YOUR INSTRUCTIONS: Look below for the line with "- 2308.8 TRANSITIONAL PROVISIONS", then give it again exactly, along with every line that comes after it, the final line included.

ENTRIES PROVIDED:
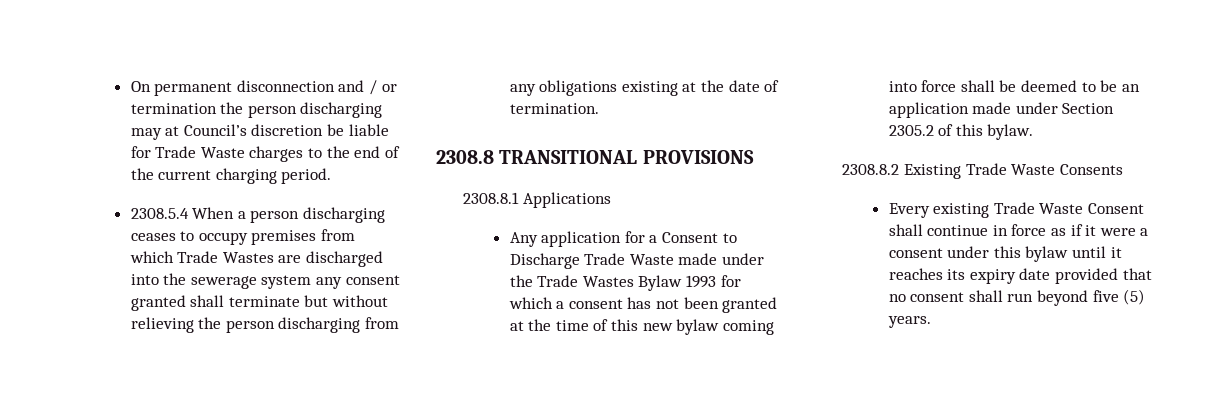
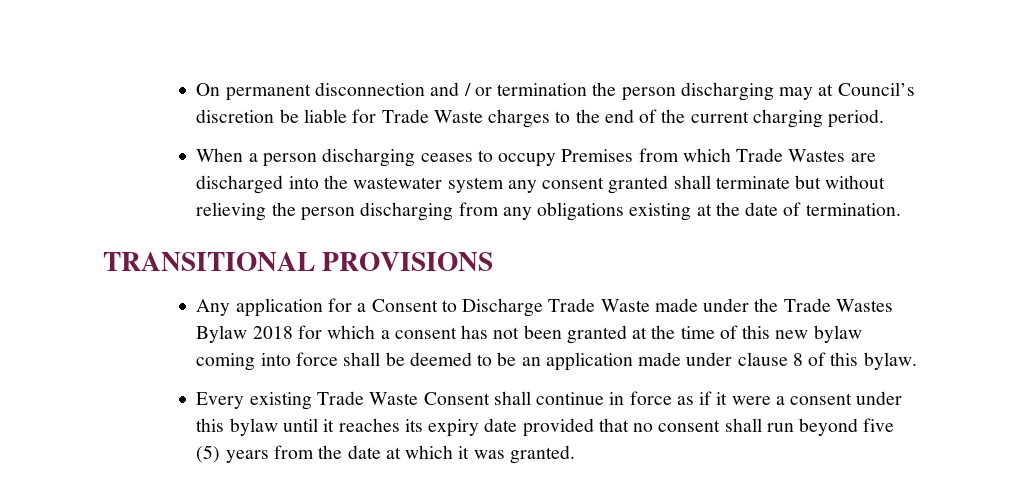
- 2308.5.4 When a person discharging ceases to occupy premises from which Trade Wastes are discharged into the sewerage system any consent granted shall terminate but without relieving the person discharging from any obligations existing at the date of termination.
+ When a person discharging ceases to occupy Premises from which Trade Wastes are discharged into the wastewater system any consent granted shall terminate but without relieving the person discharging from any obligations existing at the date of termination.
- 2308.8 TRANSITIONAL PROVISIONS
+ TRANSITIONAL PROVISIONS
- 2308.8.1 Applications
- Any application for a Consent to Discharge Trade Waste made under the Trade Wastes Bylaw 1993 for which a consent has not been granted at the time of this new bylaw coming into force shall be deemed to be an application made under Section 2305.2 of this bylaw.
+ Any application for a Consent to Discharge Trade Waste made under the Trade Wastes Bylaw 2018 for which a consent has not been granted at the time of this new bylaw coming into force shall be deemed to be an application made under clause 8 of this bylaw.
- 2308.8.2 Existing Trade Waste Consents
- Every existing Trade Waste Consent shall continue in force as if it were a consent under this bylaw until it reaches its expiry date provided that no consent shall run beyond five (5) years.
+ Every existing Trade Waste Consent shall continue in force as if it were a consent under this bylaw until it reaches its expiry date provided that no consent shall run beyond five (5) years from the date at which it was granted.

WRITTEN SOLUTION:
- 2308.8 TRANSITIONAL PROVISIONS
+ TRANSITIONAL PROVISIONS
- 2308.8.1 Applications
- Any application for a Consent to Discharge Trade Waste made under the Trade Wastes Bylaw 1993 for which a consent has not been granted at the time of this new bylaw coming into force shall be deemed to be an application made under Section 2305.2 of this bylaw.
+ Any application for a Consent to Discharge Trade Waste made under the Trade Wastes Bylaw 2018 for which a consent has not been granted at the time of this new bylaw coming into force shall be deemed to be an application made under clause 8 of this bylaw.
- 2308.8.2 Existing Trade Waste Consents
- Every existing Trade Waste Consent shall continue in force as if it were a consent under this bylaw until it reaches its expiry date provided that no consent shall run beyond five (5) years.
+ Every existing Trade Waste Consent shall continue in force as if it were a consent under this bylaw until it reaches its expiry date provided that no consent shall run beyond five (5) years from the date at which it was granted.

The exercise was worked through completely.